- [The data]:
******************************

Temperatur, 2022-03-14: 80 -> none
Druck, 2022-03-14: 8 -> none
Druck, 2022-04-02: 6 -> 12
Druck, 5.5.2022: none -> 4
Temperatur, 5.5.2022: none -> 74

******************************

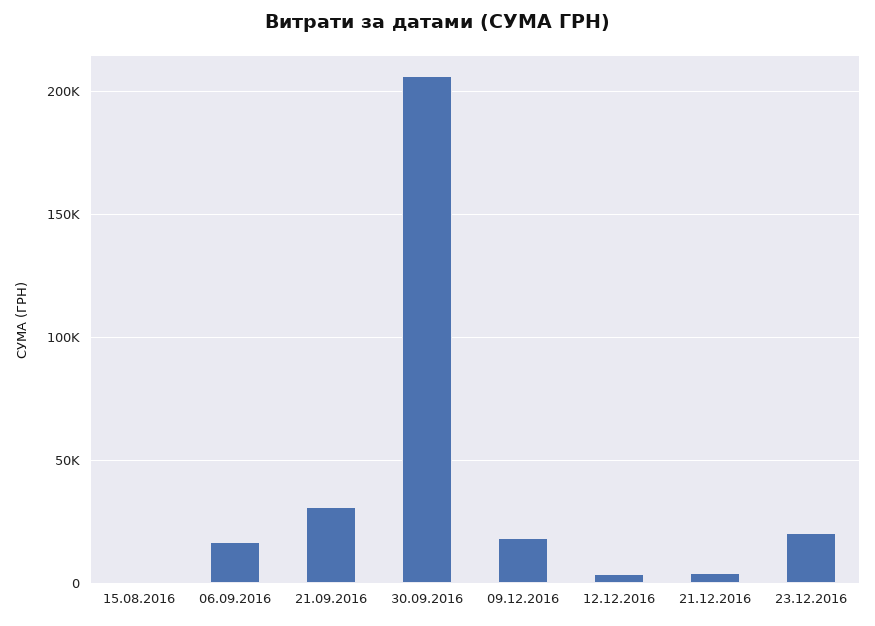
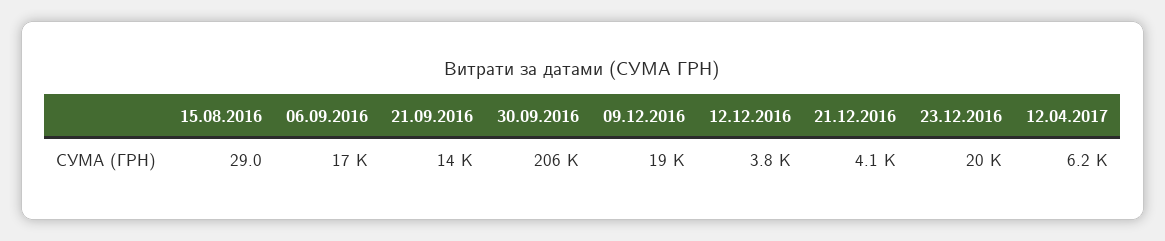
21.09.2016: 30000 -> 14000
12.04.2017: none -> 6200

******************************

- [What is needed]: Look above for the line with "Temperatur, 2022-03-14: 80 -> none" and the line with "Temperatur, 5.5.2022: none -> 74"; transcribe both and all lines in between, exactly, and nothing else.

- [Solution to the problem]:
Temperatur, 2022-03-14: 80 -> none
Druck, 2022-03-14: 8 -> none
Druck, 2022-04-02: 6 -> 12
Druck, 5.5.2022: none -> 4
Temperatur, 5.5.2022: none -> 74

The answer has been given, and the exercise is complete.